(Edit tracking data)
◆ ◆ ◆ ◆ ◆ ◆ ◆

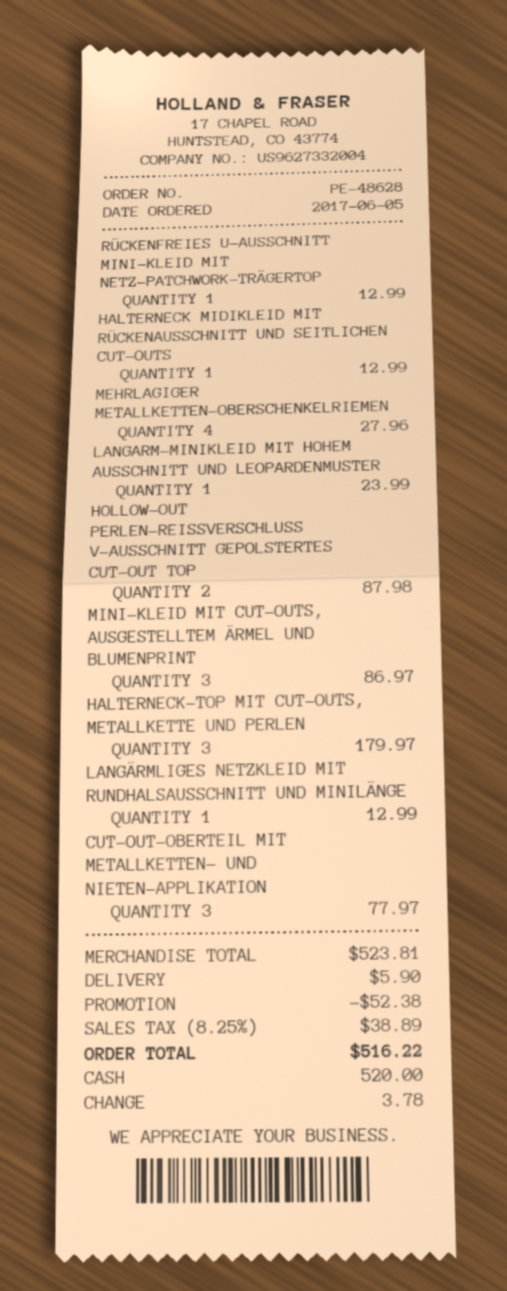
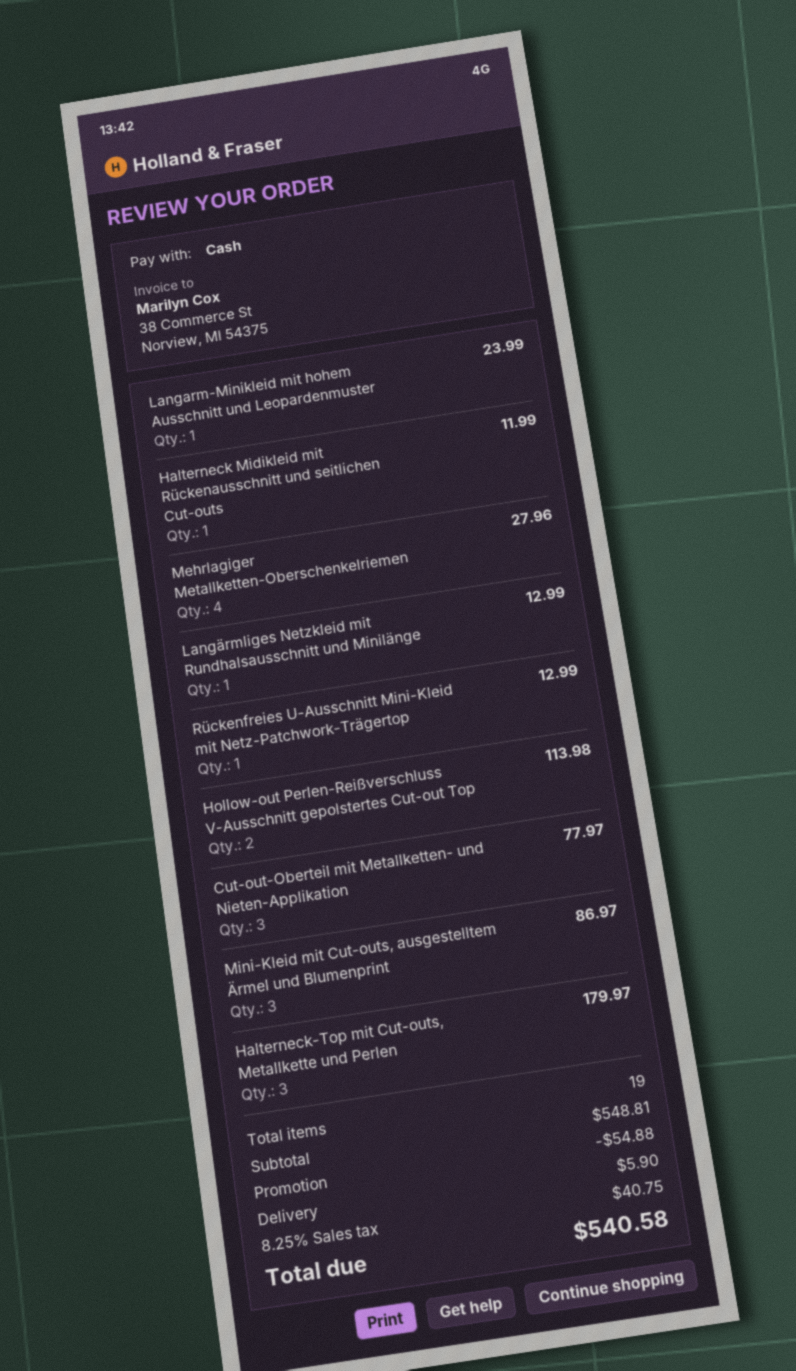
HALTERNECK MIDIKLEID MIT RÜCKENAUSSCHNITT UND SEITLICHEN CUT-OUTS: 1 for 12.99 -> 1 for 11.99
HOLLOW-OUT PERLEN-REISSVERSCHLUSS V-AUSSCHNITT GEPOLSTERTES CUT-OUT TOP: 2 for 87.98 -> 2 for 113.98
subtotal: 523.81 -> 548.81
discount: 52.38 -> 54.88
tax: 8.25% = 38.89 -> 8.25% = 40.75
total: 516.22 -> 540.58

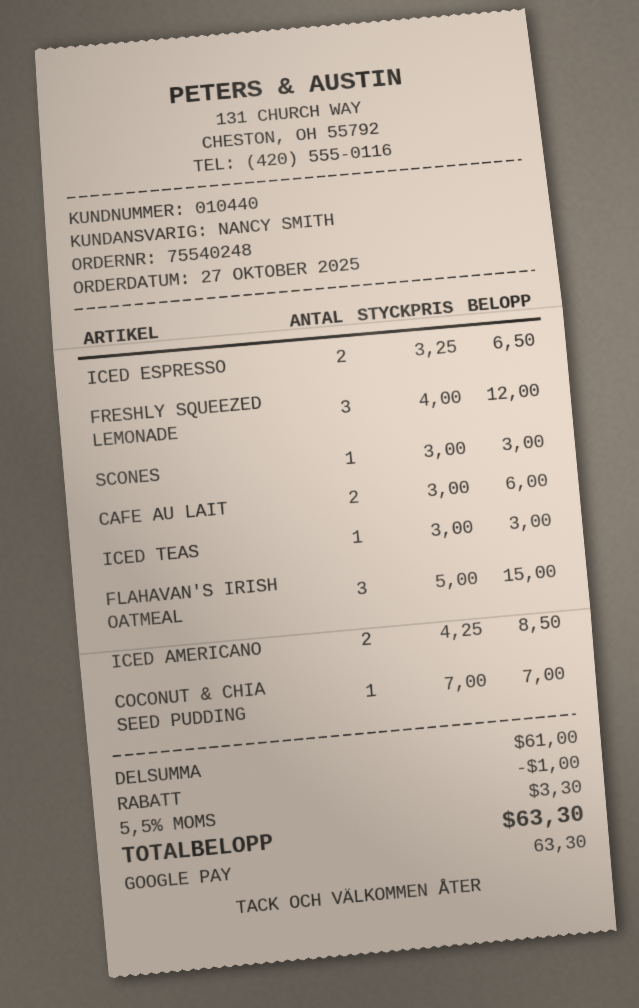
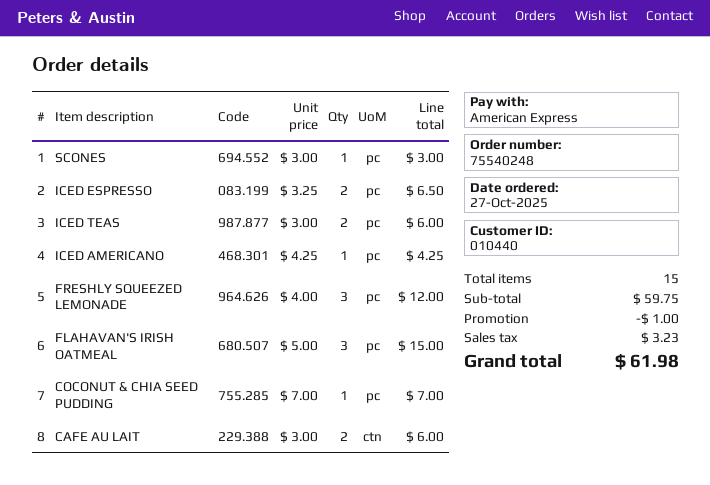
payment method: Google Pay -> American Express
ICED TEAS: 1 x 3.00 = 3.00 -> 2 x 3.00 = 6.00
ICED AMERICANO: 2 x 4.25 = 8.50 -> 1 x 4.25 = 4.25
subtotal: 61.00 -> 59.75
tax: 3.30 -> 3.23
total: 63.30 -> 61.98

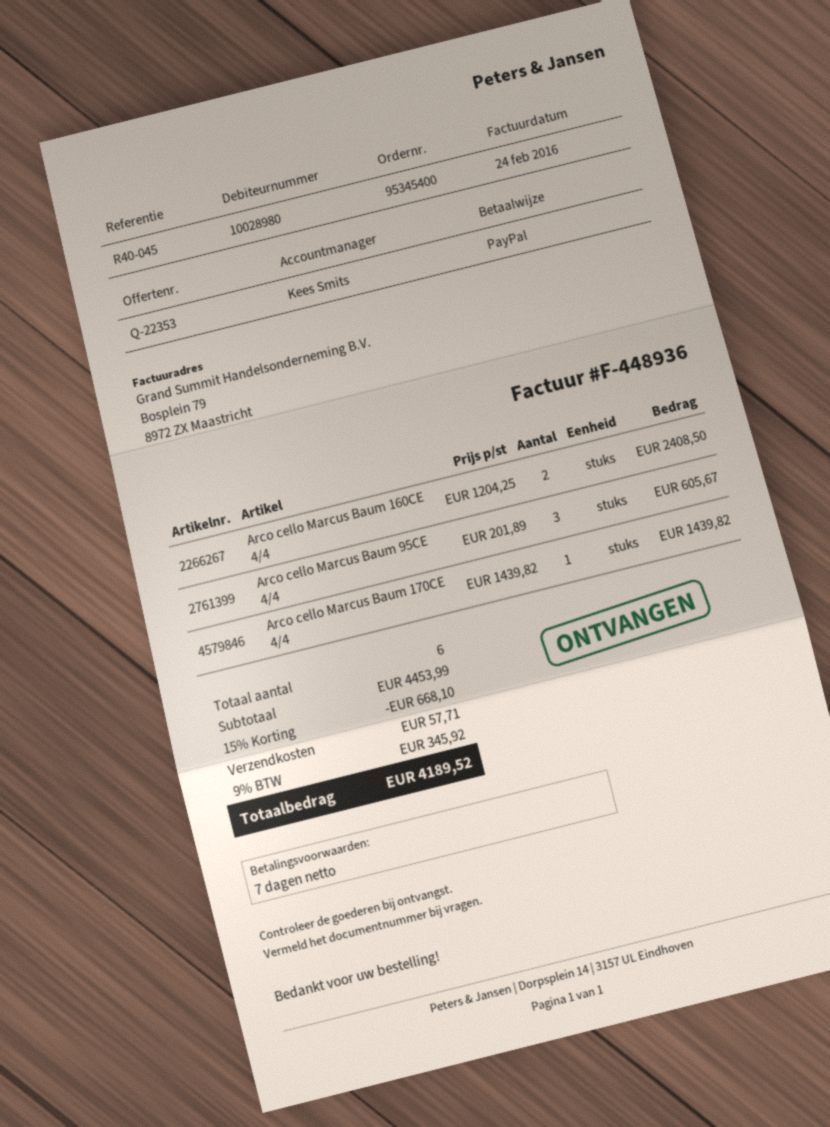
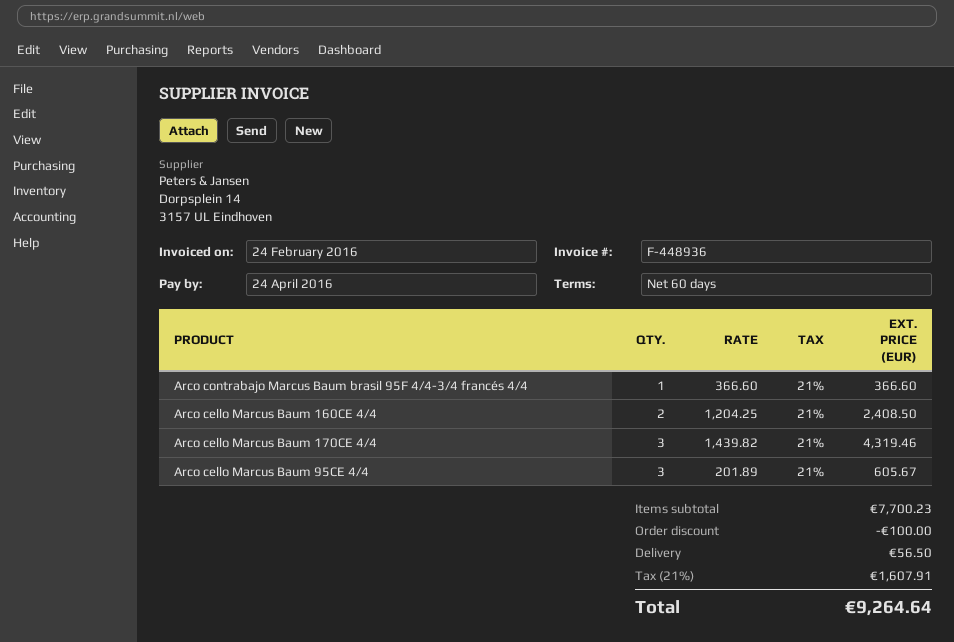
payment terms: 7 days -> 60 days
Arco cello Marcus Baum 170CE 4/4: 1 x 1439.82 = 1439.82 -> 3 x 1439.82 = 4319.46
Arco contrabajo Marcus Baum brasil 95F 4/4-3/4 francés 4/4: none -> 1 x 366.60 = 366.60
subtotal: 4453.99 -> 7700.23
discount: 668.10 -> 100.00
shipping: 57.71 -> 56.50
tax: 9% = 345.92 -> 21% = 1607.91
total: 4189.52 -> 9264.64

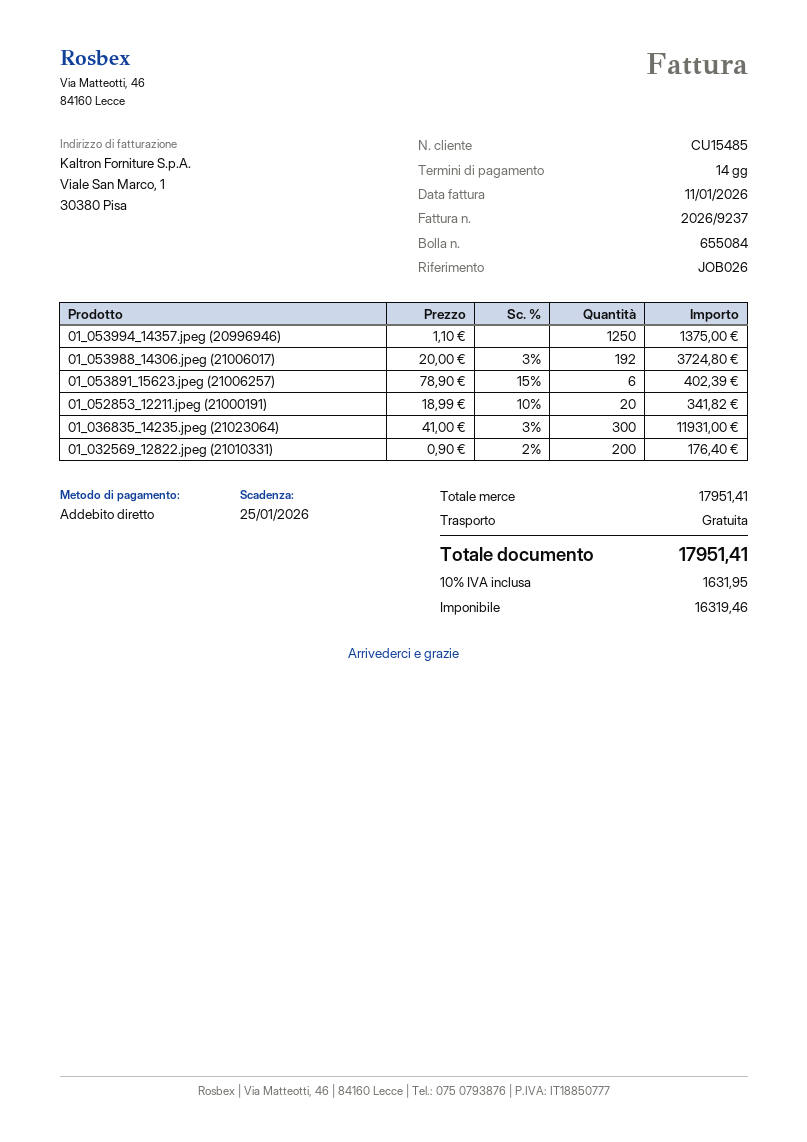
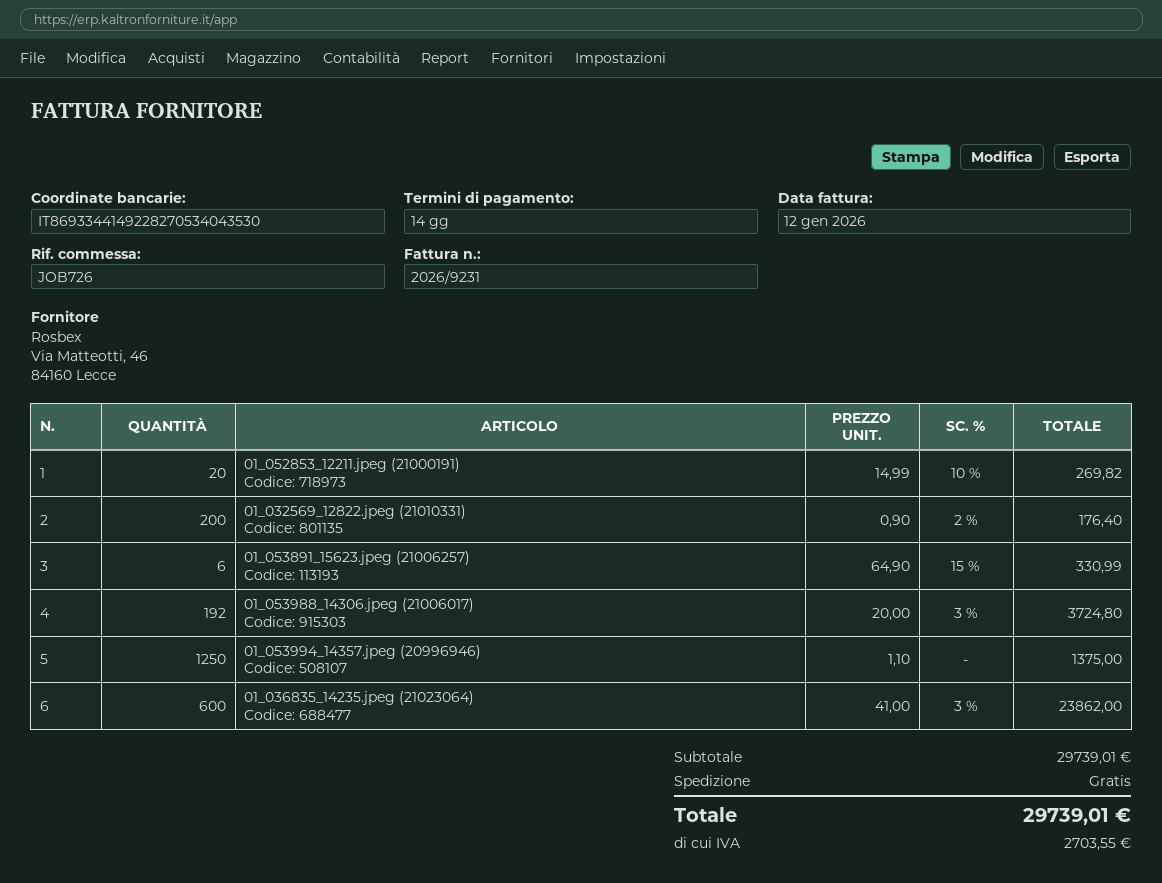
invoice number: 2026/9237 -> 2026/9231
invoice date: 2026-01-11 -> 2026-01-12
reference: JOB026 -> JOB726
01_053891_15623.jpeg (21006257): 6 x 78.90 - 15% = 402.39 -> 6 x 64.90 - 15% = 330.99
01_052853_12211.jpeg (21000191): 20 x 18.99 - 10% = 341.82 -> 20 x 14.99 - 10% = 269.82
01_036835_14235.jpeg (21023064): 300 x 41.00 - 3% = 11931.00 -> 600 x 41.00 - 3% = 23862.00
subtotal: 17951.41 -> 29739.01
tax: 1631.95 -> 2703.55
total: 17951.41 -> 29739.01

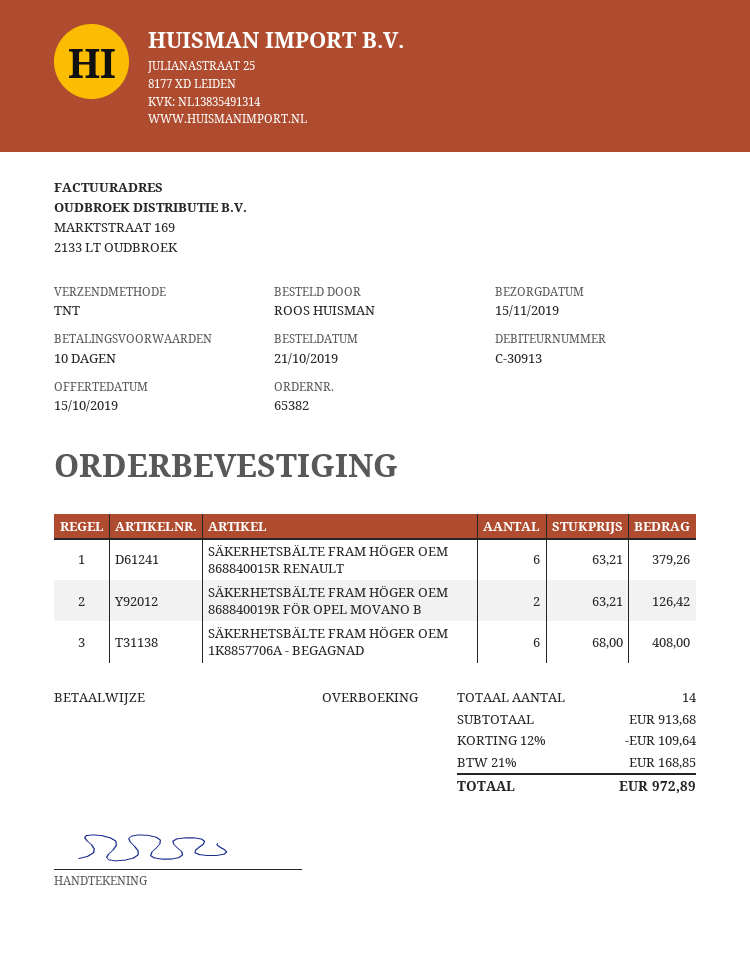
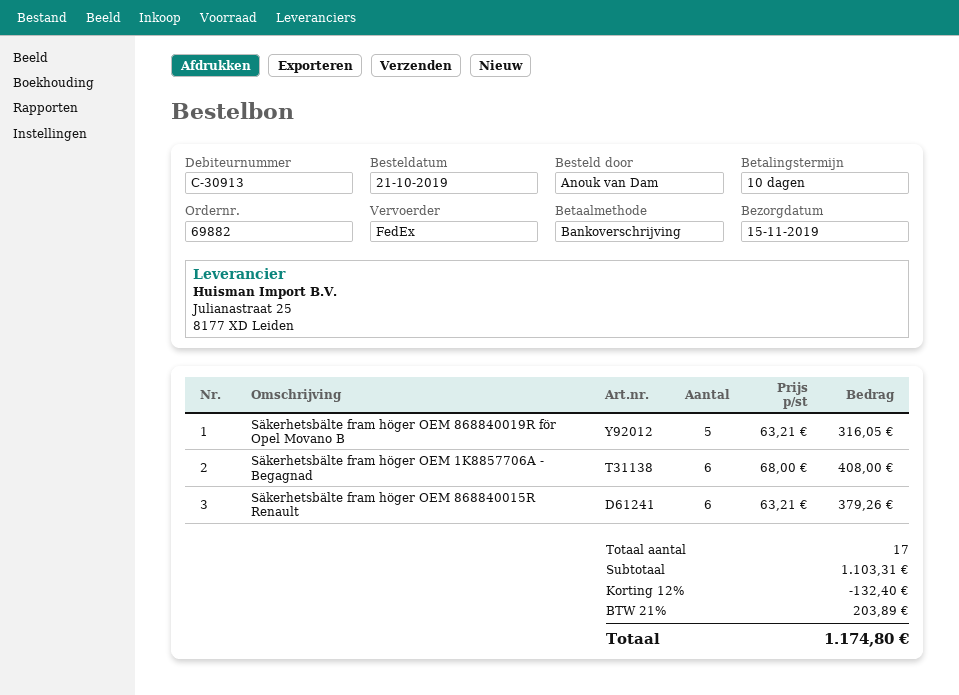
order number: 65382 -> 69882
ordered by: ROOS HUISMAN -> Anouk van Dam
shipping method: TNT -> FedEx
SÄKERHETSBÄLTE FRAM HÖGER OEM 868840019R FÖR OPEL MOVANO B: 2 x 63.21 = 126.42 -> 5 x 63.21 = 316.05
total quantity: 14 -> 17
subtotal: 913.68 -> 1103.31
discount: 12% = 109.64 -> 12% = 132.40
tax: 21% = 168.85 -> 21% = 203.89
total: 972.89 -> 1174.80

◆ ◆ ◆ ◆ ◆ ◆ ◆

▶ [About this exercise]:
Search the lines above for the string "discount" and copy each line that has it.

▶ [Written response]:
discount: 52.38 -> 54.88
discount: 668.10 -> 100.00
discount: 12% = 109.64 -> 12% = 132.40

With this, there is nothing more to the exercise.